Find the line below with "border-radius: none ->" and the line with "text: %95 ->". Output them and the lines between, exactly, but not the pictures.

■ The data ■
- - - -
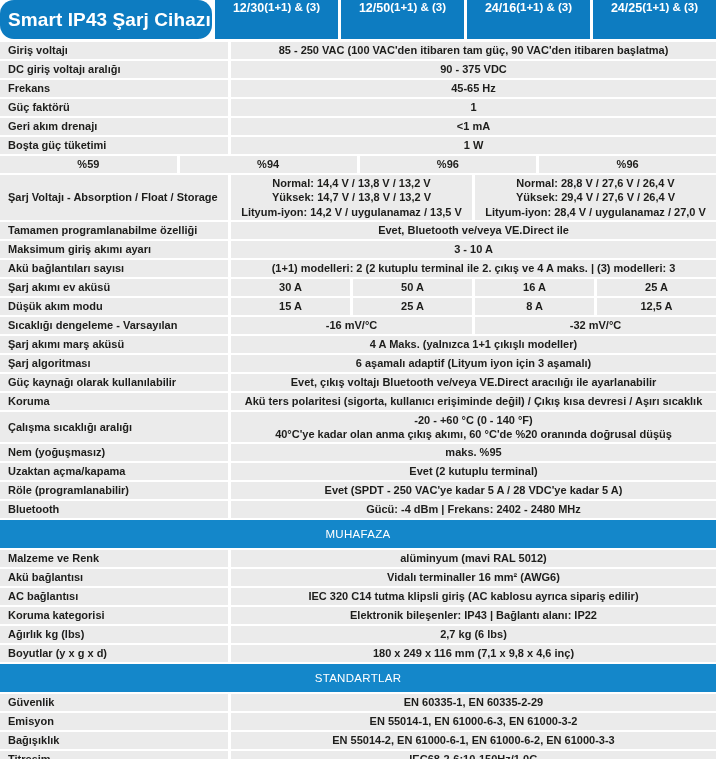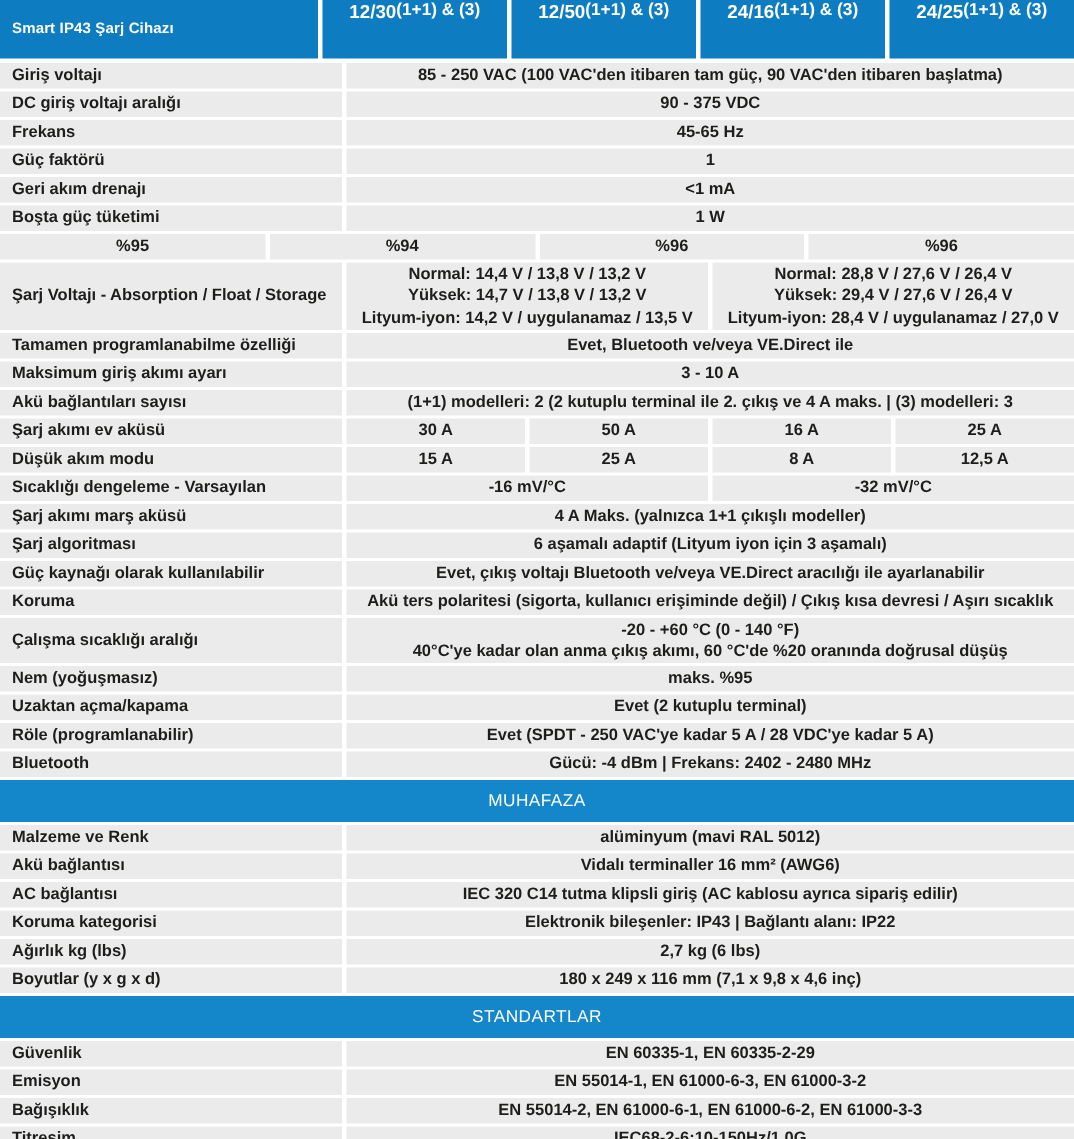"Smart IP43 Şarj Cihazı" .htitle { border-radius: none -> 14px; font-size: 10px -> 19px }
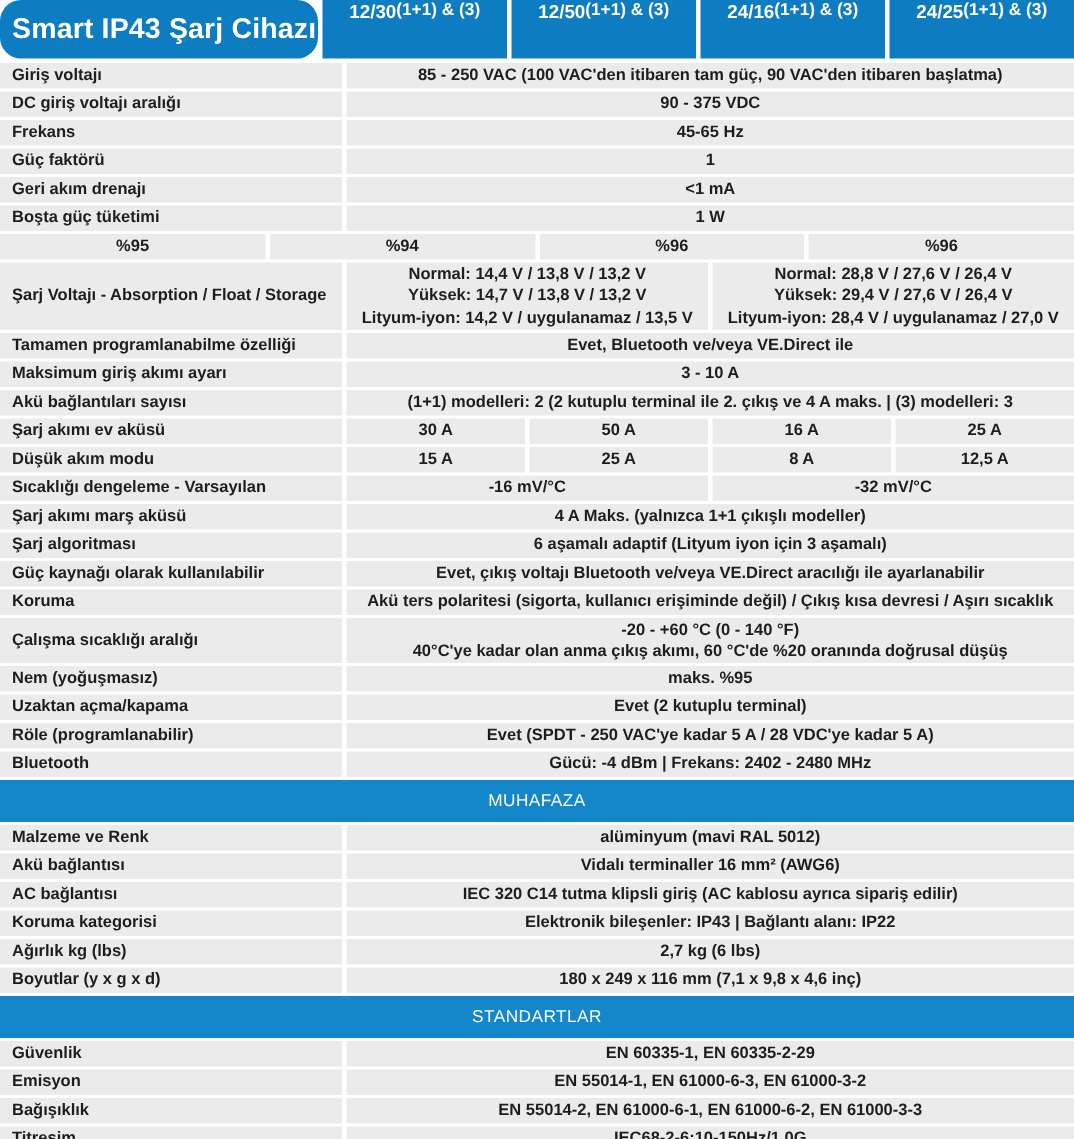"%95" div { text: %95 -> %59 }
- - - -
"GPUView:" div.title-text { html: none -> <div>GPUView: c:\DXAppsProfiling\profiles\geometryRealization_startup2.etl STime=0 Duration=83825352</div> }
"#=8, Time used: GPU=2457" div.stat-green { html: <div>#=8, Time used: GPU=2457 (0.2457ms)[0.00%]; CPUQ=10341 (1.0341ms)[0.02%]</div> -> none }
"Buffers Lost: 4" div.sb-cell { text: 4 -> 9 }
- - - -
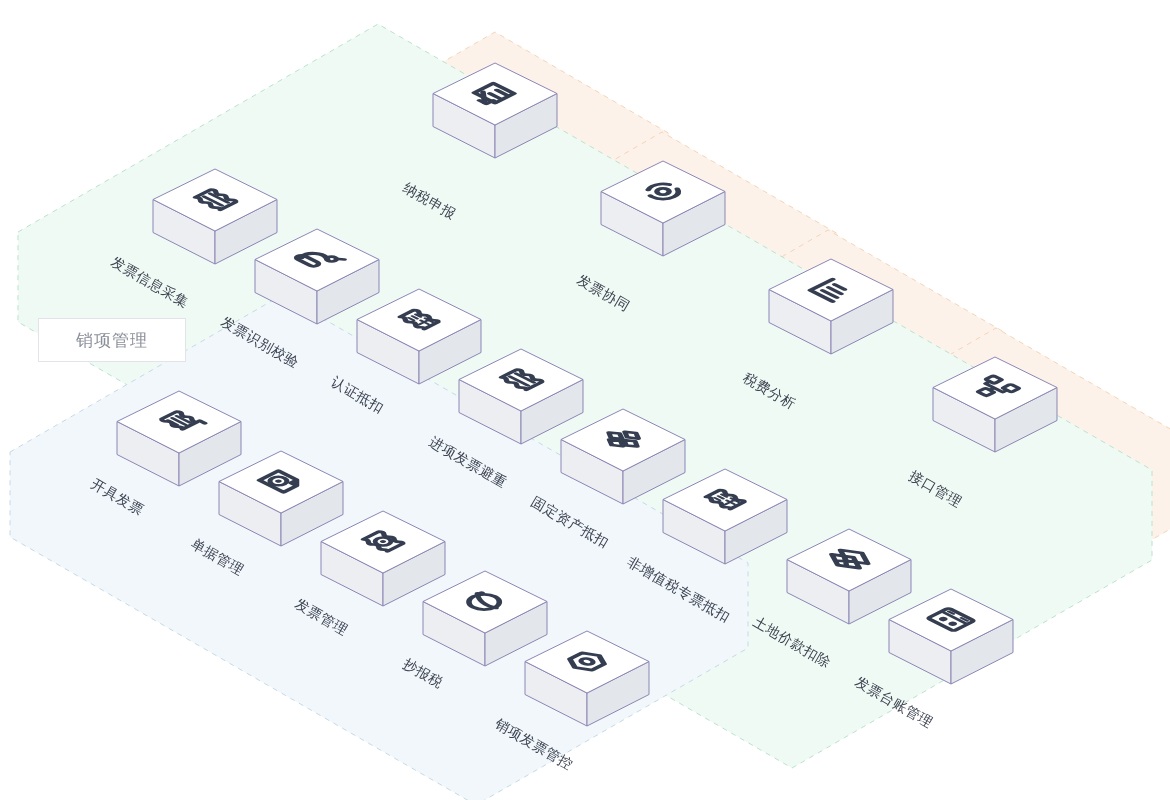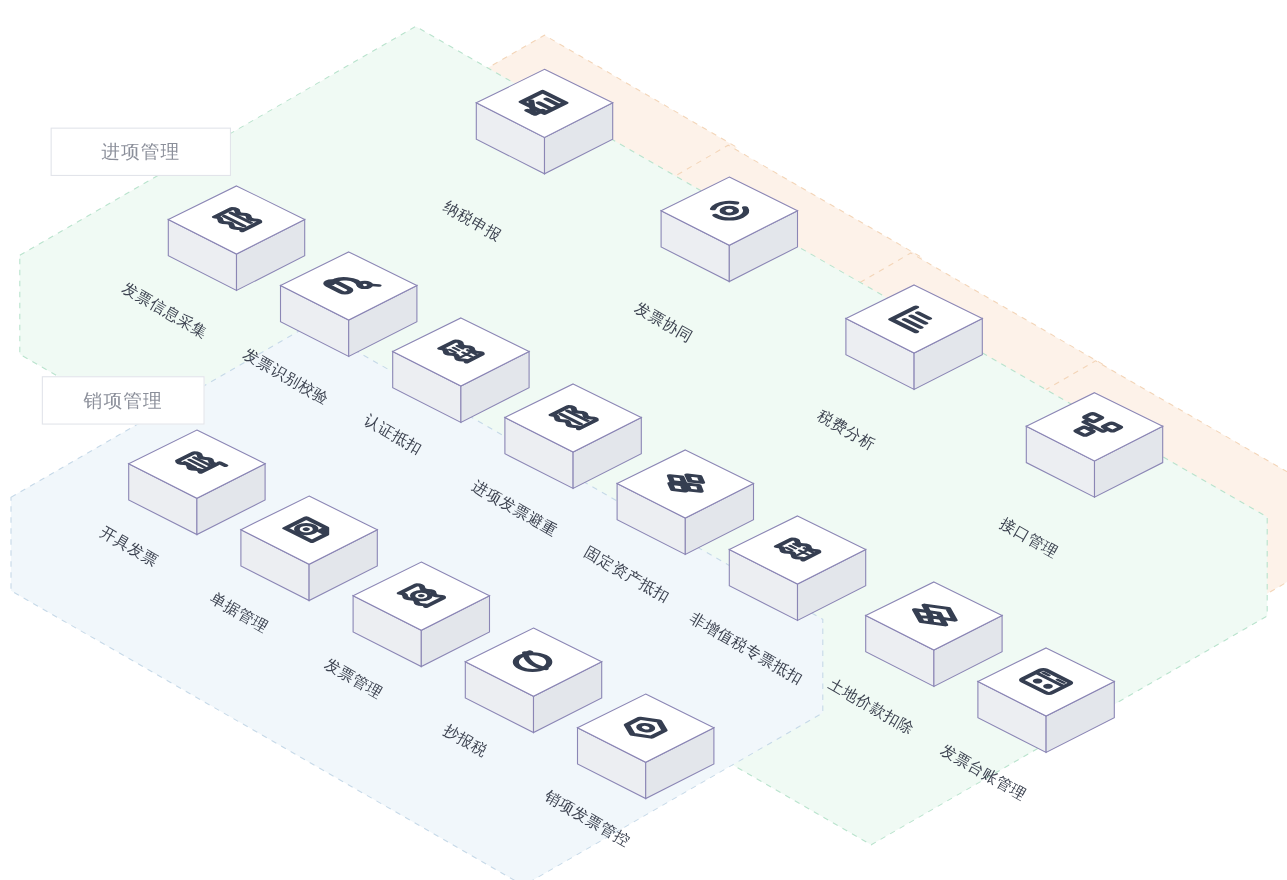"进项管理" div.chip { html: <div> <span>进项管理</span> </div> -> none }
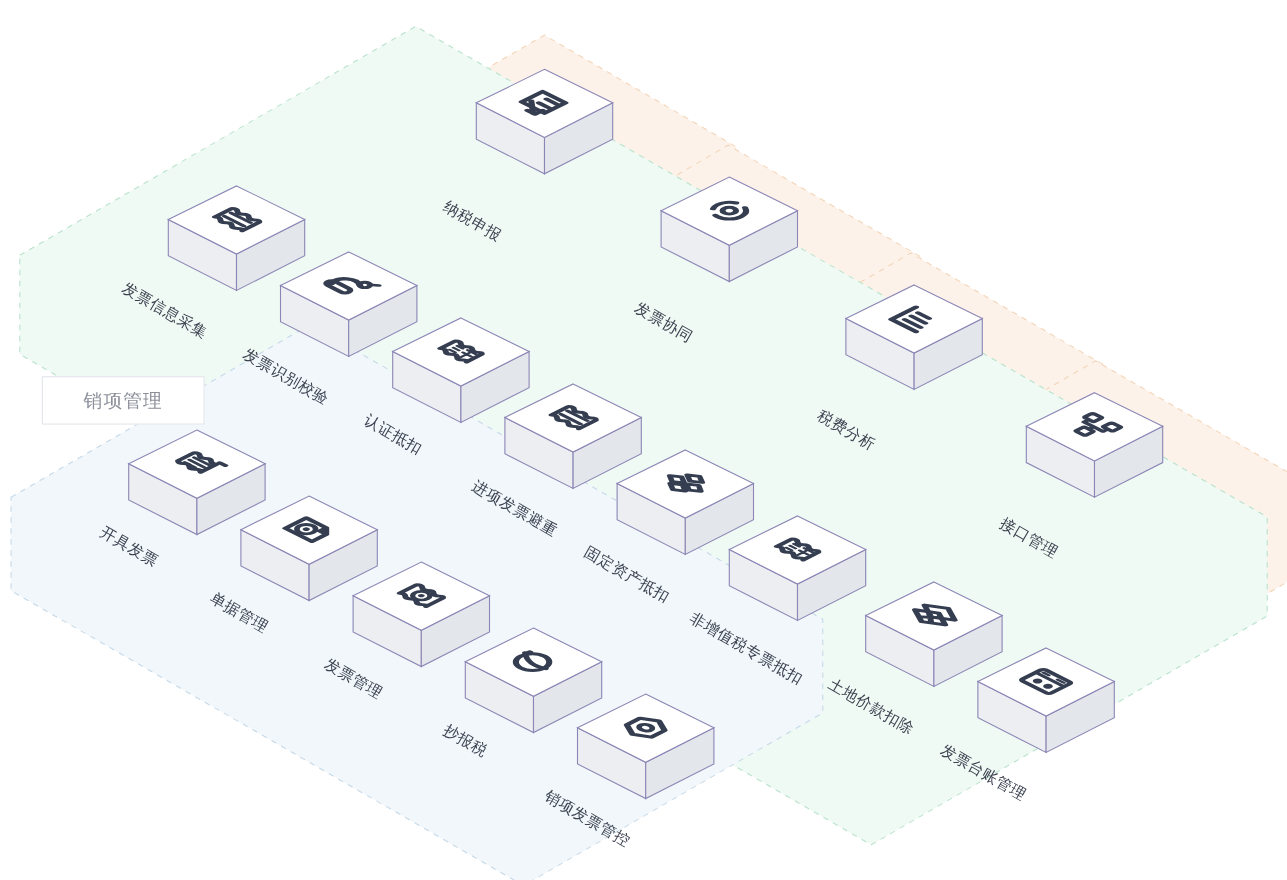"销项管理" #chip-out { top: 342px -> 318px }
- - - -
■ Answer space ■
"Smart IP43 Şarj Cihazı" .htitle { border-radius: none -> 14px; font-size: 10px -> 19px }
"%95" div { text: %95 -> %59 }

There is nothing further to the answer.